Starting a business is a long and complicated process, especially for a new entrepreneur. One of the first decisions you will need to make is what type of business structure you want to form.
The most common types of business structures that entrepreneurs choose for starting a business are:
- Sole proprietorships
- Limited Liability Company (LLC)
All of them have their own advantages and disadvantages. Before choosing the right type of entity, make sure you understand the implications of your choice for your business.
Starting a business: what factors should you consider when choosing a legal entity?
Your choice will guide the way you operate your business for years to come. That’s why it’s a decision you need to make after careful research and planning.
When considering different types of entities for starting a business, here are some of the factors to consider:
- Ease of training
- Tax implications
- Terms of ownership
- Liability protection
- Administrative expenses
Whatever type of entity you choose, you can use a platform like GovDocFiling to register your business quickly.
When using the platform, you only have to complete one application for state and federal business start-up filings. The expedited processing system guarantees you a hassle-free experience.
Starting a business: what you need to know about the different types of entities
Before you formally begin any business creation process, you need to understand what each type of entity has to offer. You can then compare them on the settings we discussed in the previous section.
In this section, let’s discuss the most popular entity types in detail.
1. Sole proprietorship
A sole proprietorship is the simplest business structure in terms of the paperwork of starting a business. Other than your EIN (Employer Identification Number) or tax identification number, the state does not require any additional training process.
However, if you choose to run your business under a fictitious name, you will also need to file for Doing Business As (DBA).
Sole proprietorships can only have one individual as an owner and follow a pass-through tax system.
Sole proprietors will be required to report all of their business’s profits and losses on their personal tax returns. They must also pay a separate self-employment tax to the federal government.
In the event of a lawsuit, full financial responsibility rests with the owner and his personal property may be seized if he does not pay his debts.
2. Limited liability company (LLC)
Startups and small businesses often choose to form a limited liability company because it limits their liability and protects their personal assets.
To form an LLC, you will need to file a document called the Articles of Association. For this business creation procedure, you will have to pay an application fee. The exact fees vary by state in the United States.
The tax structure of LLCs varies depending on the number of members of the LLC.
Single-member LLCs are taxed like sole proprietorships, while multi-member LLCs are taxed like partnerships. However, members can also choose to tax their LLC as a corporation.
A partnership is a legal entity in which two or more owners contribute their money, time, property or labor before sharing the profits and losses of their business.
For starting a business, there is only one requirement for partnerships – you must obtain your Employer Identification Number (EIN).
Partnerships are easy to maintain because partners do not need to file both corporate and personal income taxes. They only have to report the profits and losses of their business as individuals. This system guarantees the absence of double taxation.
A company is a corporate structure formed by an individual or a group of individuals with a charter.
Once the business creation process is completed, a company has certain rights, powers, responsibilities and privileges. These companies are also known as C-corps.
The legal formality can be completed at the Secretary of State. Once incorporated, a company has an indefinite life and becomes its own legal entity.
The corporate tax system is relatively complex.
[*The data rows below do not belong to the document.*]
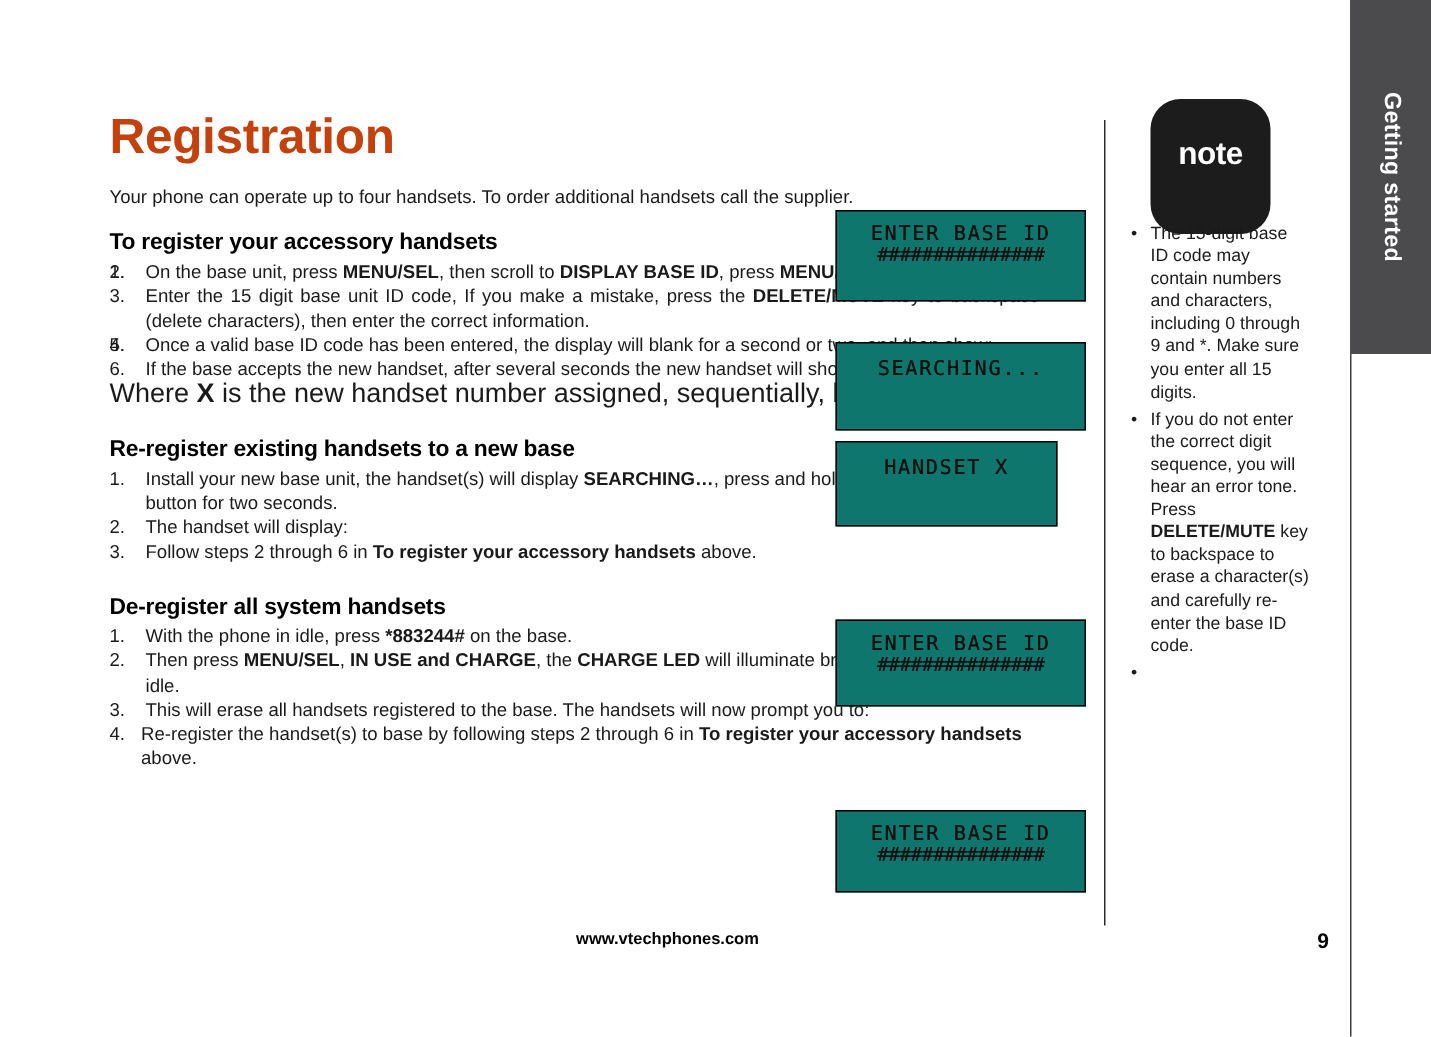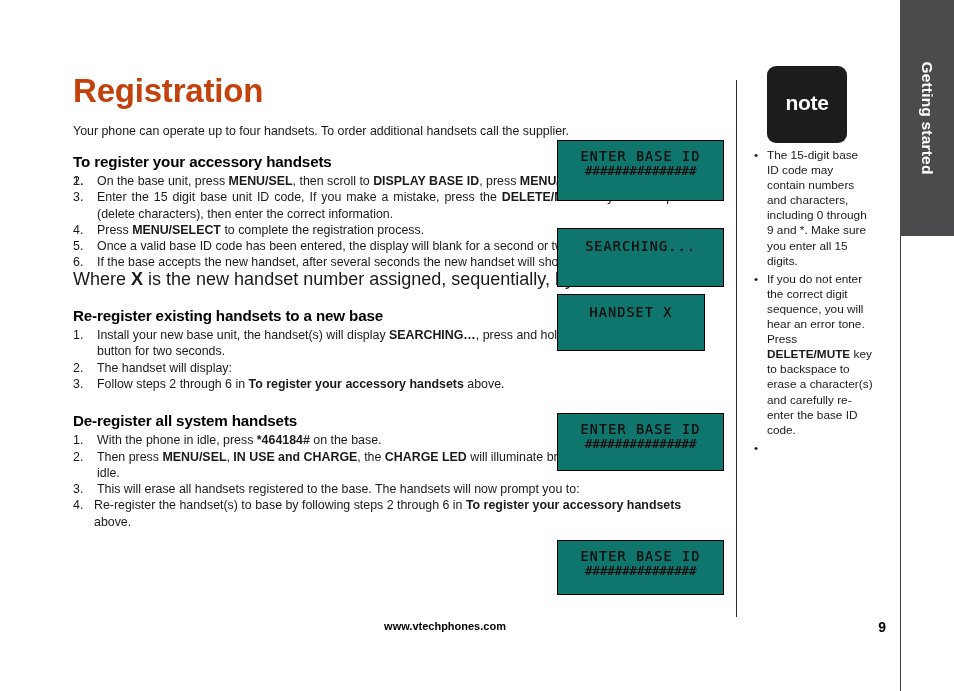"note" #note-badge { border-radius: 9px -> 20px; height: 77px -> 90px }
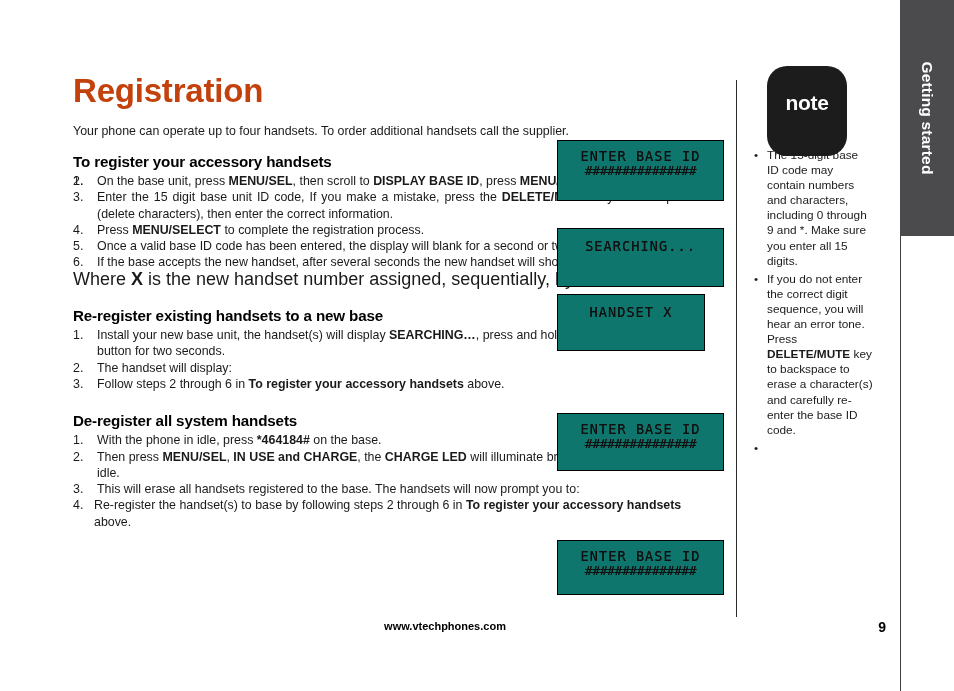"Press MENU/SELECT to complete the" span.w-main { html: <span>Press <b>MENU/SELECT</b> to complete the registration process.</span> -> none }
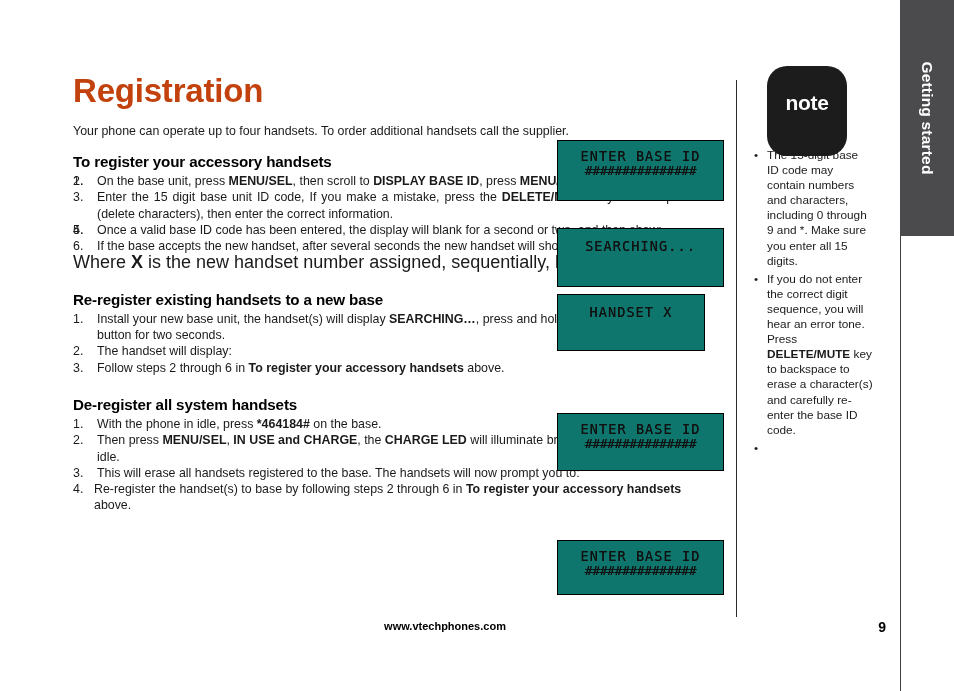"*464184#" b { text: 464184 -> 883244 }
The Company itself is taxed and the distribution of profits that is given to shareholders is also taxed on individual shareholders’ tax returns.
However, owners can choose to pay themselves a year-end bonus or a salary to avoid the double taxation scheme.
5. Company S
An S-Corporation is a good option for anyone who wants to start a company but wants to avoid double taxation. There are certain requirements for forming an S-Corporation, including having less than 100 shareholders.
S-Corporations follow a pass-through tax system, similar to partnerships, LLCs, and sole proprietorships.
All federal tax on the profits and losses of an S-Corporation is passed on to the shareholders’ individual tax returns. This is one of the main differences between an S corporation and a general corporation.
The S-Corporations tax system has a main advantage over partnerships and sole proprietorships. They do not have to pay self-employment tax on their share of the profits.
However, there are also additional tax requirements for S corporations. These vary by state in the United States.
Ready to make a choice?
Choosing the right legal entity is one of the most important decisions when it comes to starting a business. It will set the tone for how you will run your business in the future. Use the information above to compare the pros and cons of different types of entities.
Take into consideration the operational needs, ownership requirements, and tax process of the business while making your decision.
Use this article as a guide to starting a business on how to choose the right business structure. All the best for your business creation process.
Brett Shapiro is co-owner of GovDocFiling. He had a entrepreneurial spirit from an early age. He launched GovDocFiling, a simple resource center that takes care of mundane, but critical, training documentation for any new business entity.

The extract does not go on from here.